TASK DIRECTIONS:
In the entries that follow, find the line containing "font-weight: none ->"; from there, copy every line exactly through the line containing "background: #86efac ->".

====================

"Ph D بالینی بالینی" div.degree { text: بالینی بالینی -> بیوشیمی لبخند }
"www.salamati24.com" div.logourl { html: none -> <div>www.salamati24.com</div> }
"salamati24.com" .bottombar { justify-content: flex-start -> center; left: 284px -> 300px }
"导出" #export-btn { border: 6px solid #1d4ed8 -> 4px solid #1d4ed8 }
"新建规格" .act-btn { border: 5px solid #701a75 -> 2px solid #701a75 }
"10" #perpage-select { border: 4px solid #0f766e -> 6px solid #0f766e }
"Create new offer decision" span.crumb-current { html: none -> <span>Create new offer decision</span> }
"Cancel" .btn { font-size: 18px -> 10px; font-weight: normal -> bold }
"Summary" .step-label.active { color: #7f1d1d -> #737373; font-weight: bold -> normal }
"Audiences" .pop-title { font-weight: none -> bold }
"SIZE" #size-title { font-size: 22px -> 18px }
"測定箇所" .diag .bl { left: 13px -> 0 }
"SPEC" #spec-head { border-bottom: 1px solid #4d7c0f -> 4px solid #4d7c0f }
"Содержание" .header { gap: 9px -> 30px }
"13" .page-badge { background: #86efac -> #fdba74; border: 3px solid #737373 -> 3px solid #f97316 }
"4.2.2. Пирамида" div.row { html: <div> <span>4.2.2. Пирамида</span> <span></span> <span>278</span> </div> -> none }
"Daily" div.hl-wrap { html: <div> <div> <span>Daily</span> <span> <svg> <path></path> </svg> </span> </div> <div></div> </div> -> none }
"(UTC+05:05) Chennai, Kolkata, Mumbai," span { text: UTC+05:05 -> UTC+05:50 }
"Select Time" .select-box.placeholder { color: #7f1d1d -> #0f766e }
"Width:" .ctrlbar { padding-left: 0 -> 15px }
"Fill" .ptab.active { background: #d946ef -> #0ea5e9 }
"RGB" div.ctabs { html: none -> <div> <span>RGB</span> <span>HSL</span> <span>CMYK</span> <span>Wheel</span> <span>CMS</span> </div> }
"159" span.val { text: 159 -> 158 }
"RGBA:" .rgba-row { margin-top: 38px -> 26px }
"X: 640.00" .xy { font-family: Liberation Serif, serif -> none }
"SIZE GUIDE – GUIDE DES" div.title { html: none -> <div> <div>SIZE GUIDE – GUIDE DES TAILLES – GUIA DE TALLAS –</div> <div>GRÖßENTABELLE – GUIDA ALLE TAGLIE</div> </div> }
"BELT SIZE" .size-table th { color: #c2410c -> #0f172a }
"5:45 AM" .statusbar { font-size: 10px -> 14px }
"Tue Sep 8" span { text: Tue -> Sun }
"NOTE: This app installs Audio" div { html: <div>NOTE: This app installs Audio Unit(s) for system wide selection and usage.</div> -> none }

====================

SOLUTION:
"Audiences" .pop-title { font-weight: none -> bold }
"SIZE" #size-title { font-size: 22px -> 18px }
"測定箇所" .diag .bl { left: 13px -> 0 }
"SPEC" #spec-head { border-bottom: 1px solid #4d7c0f -> 4px solid #4d7c0f }
"Содержание" .header { gap: 9px -> 30px }
"13" .page-badge { background: #86efac -> #fdba74; border: 3px solid #737373 -> 3px solid #f97316 }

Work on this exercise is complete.